====== Material for this exercise ======

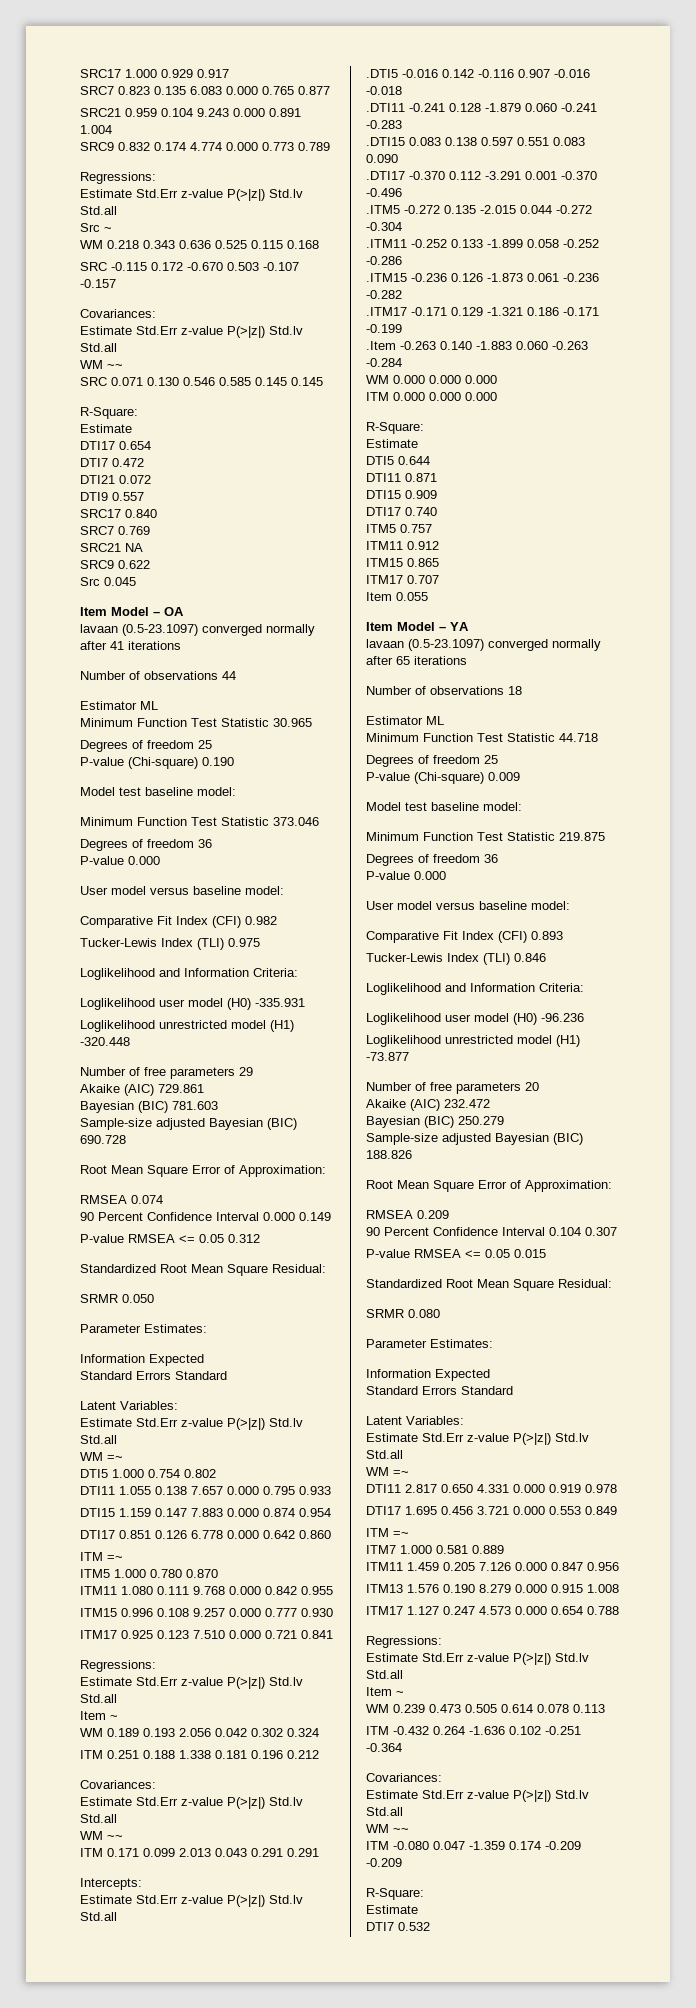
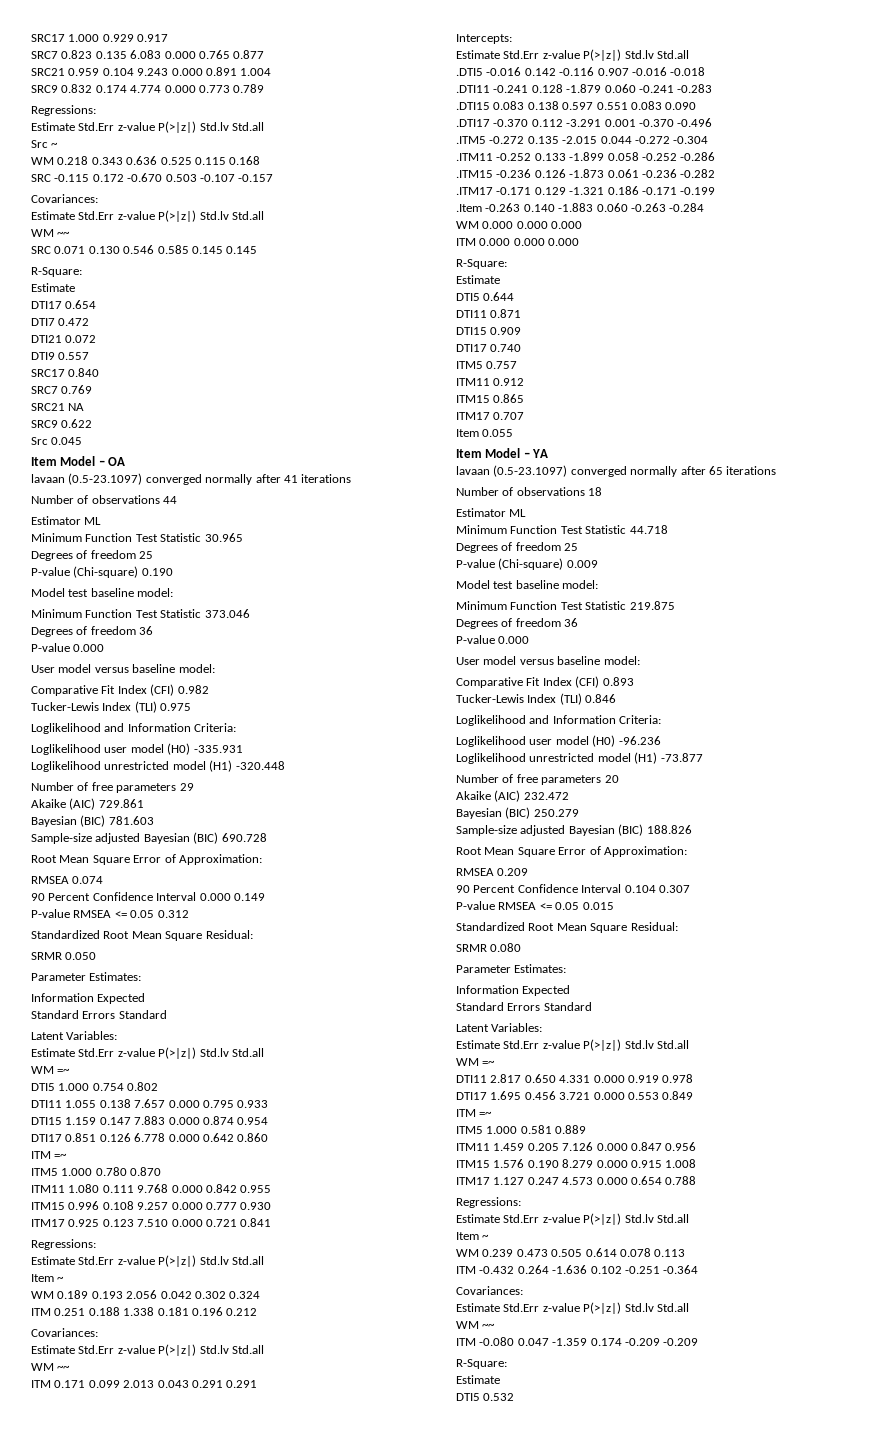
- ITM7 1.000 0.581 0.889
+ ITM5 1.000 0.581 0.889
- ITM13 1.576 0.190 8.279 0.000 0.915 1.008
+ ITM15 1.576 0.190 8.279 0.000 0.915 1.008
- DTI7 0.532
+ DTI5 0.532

======
====== Material for this exercise ======

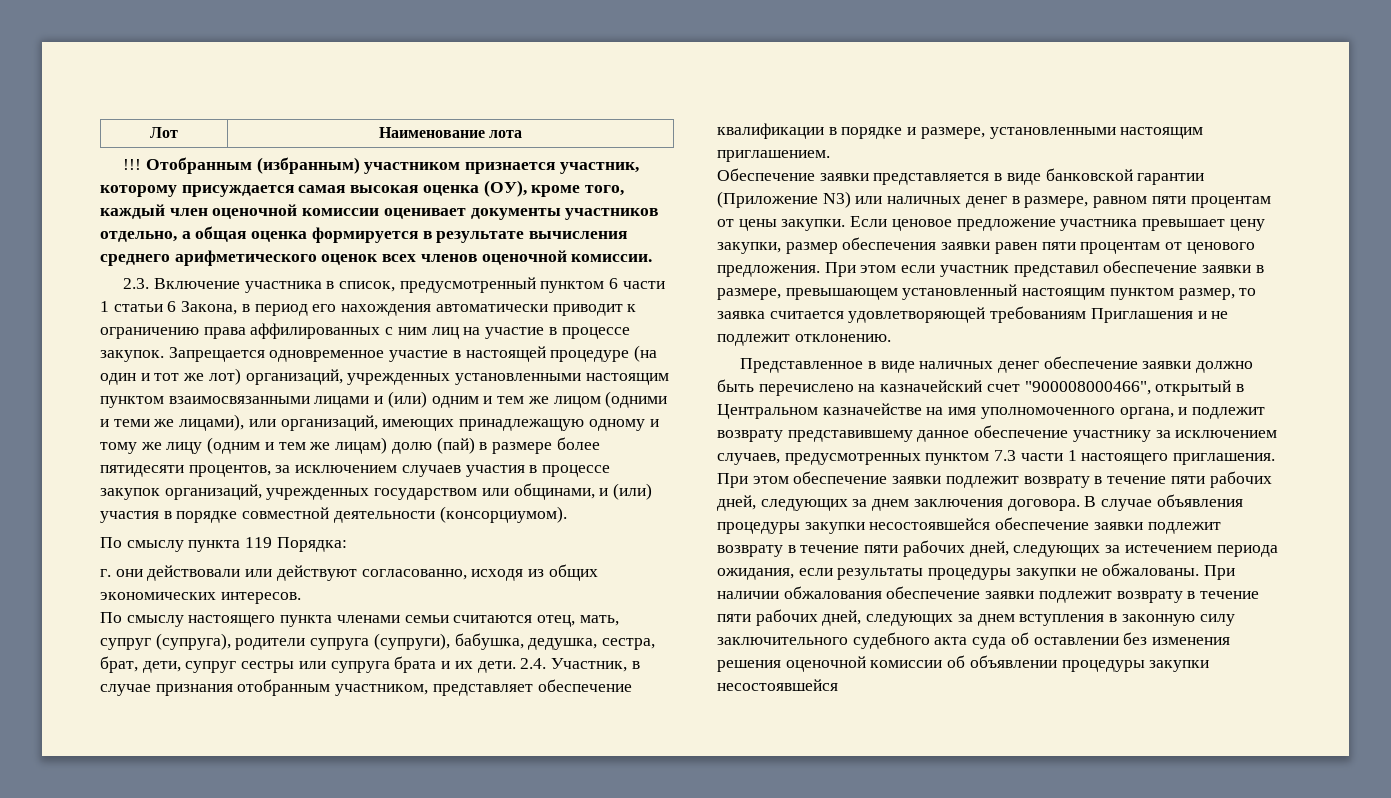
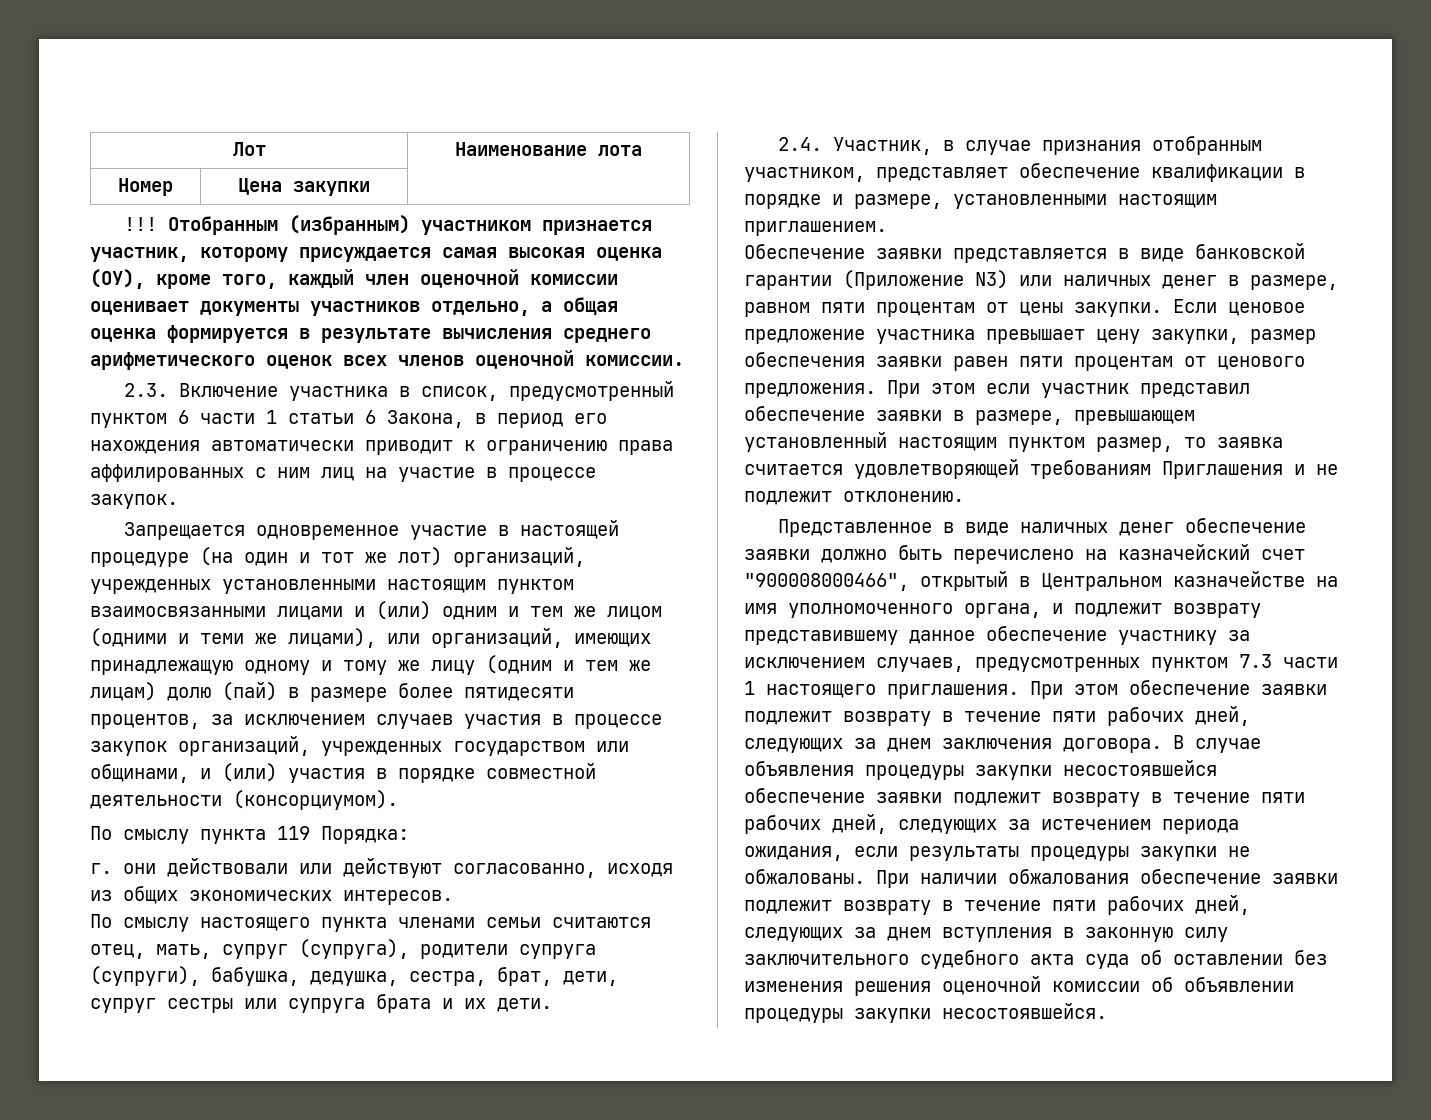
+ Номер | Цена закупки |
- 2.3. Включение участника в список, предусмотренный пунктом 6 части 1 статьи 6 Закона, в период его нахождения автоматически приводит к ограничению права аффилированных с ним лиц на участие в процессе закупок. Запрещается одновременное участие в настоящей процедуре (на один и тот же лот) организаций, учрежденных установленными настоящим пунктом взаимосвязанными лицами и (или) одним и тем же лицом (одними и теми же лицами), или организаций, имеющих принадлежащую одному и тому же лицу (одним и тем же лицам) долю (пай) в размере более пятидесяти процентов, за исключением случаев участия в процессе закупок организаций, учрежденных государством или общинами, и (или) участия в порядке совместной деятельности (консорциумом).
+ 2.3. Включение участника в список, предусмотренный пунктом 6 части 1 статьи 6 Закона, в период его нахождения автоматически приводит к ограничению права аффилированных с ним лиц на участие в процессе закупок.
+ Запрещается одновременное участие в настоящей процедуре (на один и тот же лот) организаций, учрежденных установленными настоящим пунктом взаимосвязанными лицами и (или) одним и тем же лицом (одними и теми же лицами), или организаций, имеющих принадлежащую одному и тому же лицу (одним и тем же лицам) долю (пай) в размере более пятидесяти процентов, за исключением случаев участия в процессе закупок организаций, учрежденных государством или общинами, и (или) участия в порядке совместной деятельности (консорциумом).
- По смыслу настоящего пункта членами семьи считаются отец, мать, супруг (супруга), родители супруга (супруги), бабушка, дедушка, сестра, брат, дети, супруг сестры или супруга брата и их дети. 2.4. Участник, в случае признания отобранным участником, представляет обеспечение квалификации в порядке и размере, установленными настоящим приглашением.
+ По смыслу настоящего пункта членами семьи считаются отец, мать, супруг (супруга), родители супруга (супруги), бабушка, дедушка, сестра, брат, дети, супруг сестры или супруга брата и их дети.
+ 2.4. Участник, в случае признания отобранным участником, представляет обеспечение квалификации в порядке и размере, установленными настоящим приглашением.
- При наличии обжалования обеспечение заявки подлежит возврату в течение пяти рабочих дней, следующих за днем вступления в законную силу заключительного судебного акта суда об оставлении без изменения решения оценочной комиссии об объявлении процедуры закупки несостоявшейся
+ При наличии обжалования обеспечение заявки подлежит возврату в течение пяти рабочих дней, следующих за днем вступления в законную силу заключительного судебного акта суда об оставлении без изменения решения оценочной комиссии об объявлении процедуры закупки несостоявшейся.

======
====== Material for this exercise ======

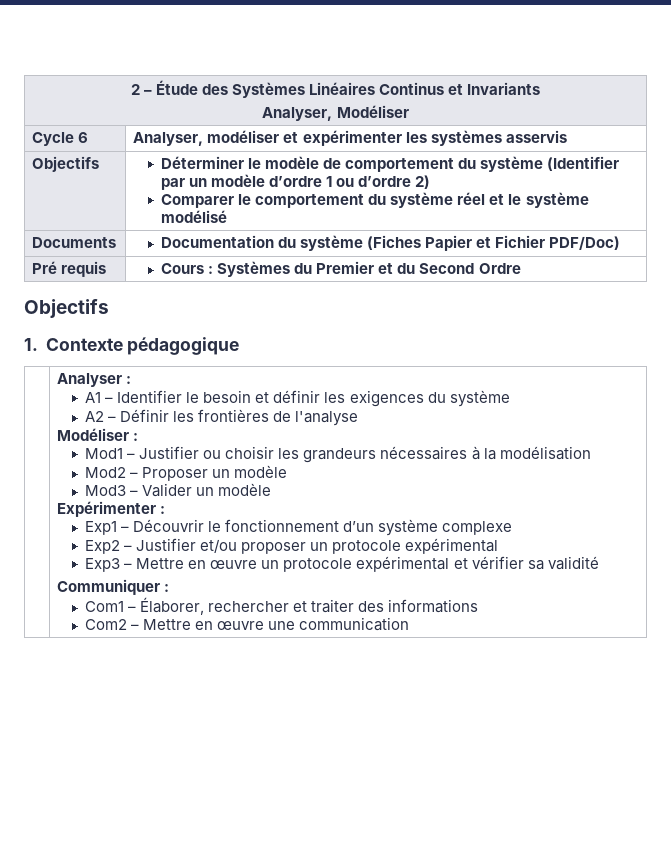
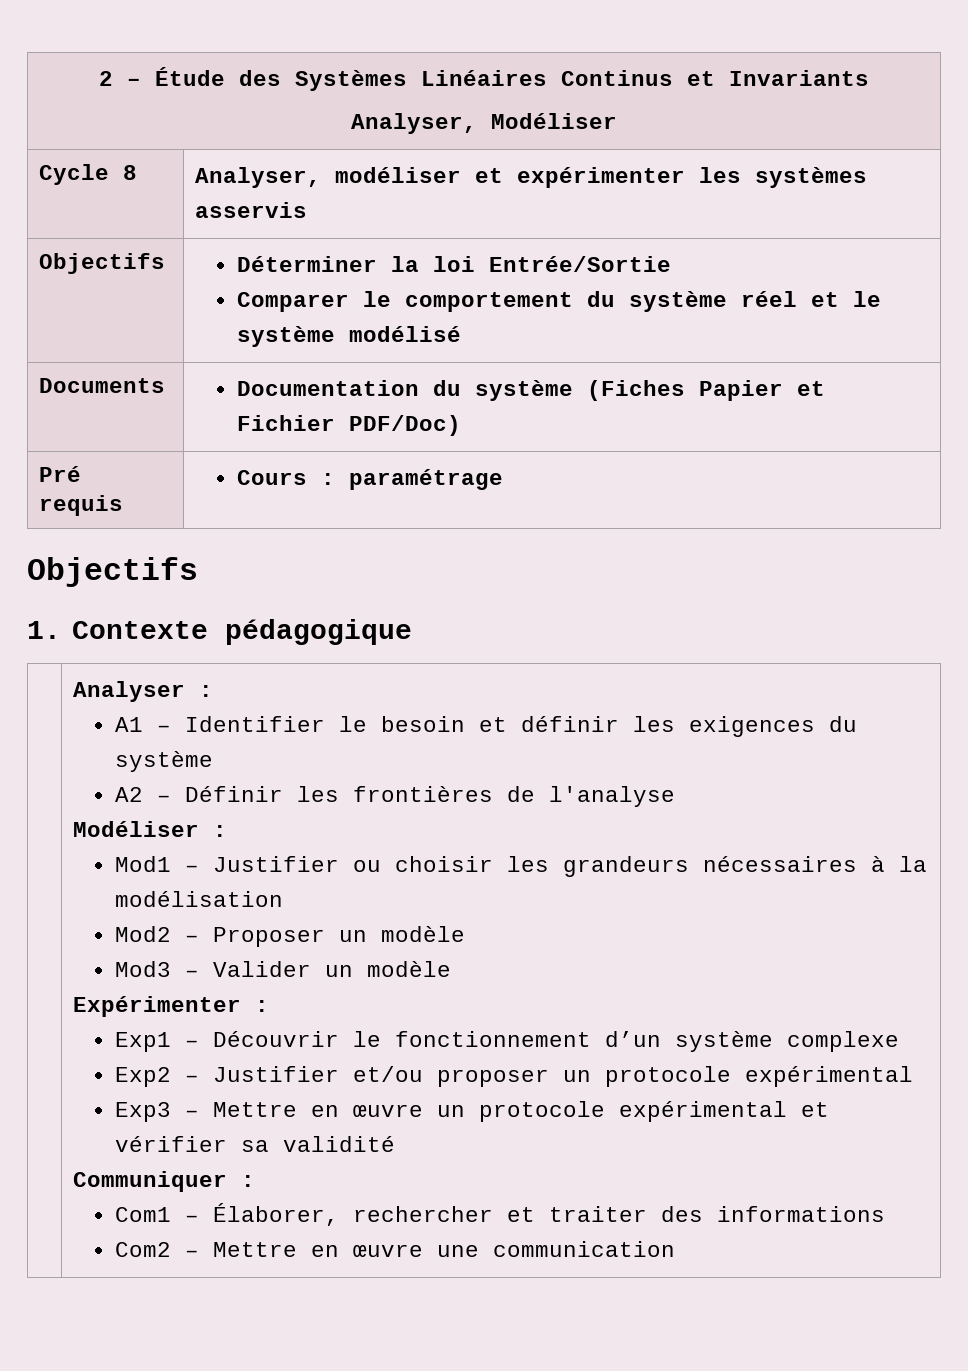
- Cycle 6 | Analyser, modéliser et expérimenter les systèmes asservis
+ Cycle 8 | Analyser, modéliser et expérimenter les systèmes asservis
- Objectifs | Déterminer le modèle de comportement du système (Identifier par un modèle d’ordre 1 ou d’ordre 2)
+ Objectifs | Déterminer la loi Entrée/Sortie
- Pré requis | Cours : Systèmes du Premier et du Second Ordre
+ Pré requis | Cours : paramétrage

======

What you will do:
Going through the data, tally the lines containing "решения" and report only the result.

Solution to the problem:
2